■ WHAT YOU ARE ASKED TO DO ■
Determine how many lines in the listing below contain "Sign", then give only that number.

■ TASK INPUTS ■

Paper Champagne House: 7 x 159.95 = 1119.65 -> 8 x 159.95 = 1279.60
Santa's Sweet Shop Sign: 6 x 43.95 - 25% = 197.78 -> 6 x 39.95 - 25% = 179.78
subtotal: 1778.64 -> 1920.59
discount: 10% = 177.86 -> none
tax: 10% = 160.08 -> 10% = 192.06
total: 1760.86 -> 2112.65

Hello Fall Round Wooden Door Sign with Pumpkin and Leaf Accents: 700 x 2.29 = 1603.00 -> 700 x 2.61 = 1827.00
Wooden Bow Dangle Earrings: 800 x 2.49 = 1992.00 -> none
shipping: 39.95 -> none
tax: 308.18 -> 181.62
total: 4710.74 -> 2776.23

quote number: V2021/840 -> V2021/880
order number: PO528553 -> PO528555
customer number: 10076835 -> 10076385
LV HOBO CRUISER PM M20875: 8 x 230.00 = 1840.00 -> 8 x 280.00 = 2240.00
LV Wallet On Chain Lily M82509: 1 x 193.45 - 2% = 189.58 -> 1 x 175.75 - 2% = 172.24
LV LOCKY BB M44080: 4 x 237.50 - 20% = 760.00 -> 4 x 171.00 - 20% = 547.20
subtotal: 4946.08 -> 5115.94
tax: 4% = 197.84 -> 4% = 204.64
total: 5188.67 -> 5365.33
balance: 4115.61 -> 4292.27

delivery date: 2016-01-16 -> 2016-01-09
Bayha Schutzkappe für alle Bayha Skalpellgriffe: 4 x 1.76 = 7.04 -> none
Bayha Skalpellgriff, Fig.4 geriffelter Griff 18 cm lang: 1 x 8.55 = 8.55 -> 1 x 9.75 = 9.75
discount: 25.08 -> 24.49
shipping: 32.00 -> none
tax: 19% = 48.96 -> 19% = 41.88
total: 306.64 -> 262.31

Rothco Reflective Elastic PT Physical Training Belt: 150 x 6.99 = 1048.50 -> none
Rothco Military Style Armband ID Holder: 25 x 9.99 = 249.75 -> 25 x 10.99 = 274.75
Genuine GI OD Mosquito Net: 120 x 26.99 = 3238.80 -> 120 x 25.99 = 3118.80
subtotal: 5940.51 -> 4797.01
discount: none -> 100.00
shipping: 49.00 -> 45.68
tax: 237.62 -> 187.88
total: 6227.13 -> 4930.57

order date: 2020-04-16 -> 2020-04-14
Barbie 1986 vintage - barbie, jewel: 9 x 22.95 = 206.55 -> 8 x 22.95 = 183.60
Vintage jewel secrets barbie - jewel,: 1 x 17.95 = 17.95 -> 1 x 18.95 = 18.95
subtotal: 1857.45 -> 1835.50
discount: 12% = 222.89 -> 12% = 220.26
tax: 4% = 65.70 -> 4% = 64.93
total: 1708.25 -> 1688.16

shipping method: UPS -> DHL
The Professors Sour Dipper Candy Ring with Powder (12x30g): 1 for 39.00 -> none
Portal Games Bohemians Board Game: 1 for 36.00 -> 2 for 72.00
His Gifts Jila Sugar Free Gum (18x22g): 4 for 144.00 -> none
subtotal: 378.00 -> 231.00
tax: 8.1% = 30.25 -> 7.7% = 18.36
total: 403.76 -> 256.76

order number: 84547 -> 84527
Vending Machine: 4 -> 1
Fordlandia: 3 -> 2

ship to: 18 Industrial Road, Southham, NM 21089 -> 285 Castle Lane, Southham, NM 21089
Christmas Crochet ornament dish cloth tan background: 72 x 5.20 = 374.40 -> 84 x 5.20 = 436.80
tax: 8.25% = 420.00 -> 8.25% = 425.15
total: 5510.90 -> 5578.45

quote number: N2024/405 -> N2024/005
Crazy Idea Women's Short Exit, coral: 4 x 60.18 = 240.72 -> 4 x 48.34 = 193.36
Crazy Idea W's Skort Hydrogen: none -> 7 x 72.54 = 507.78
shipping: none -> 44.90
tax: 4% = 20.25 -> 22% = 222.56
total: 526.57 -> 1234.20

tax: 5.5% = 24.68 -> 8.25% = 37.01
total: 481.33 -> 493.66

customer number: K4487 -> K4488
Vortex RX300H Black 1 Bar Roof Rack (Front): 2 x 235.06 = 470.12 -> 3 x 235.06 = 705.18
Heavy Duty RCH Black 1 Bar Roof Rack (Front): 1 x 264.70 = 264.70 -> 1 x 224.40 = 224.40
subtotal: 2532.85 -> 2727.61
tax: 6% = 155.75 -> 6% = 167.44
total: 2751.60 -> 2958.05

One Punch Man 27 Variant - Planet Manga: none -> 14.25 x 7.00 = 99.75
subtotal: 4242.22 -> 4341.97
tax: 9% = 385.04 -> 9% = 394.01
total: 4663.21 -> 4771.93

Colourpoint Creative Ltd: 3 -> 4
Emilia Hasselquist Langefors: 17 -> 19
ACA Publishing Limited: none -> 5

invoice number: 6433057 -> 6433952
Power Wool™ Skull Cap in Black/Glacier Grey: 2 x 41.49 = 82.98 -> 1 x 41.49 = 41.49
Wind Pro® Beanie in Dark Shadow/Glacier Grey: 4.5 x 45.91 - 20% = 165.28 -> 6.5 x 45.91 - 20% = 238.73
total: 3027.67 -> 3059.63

■ RESULT ■
2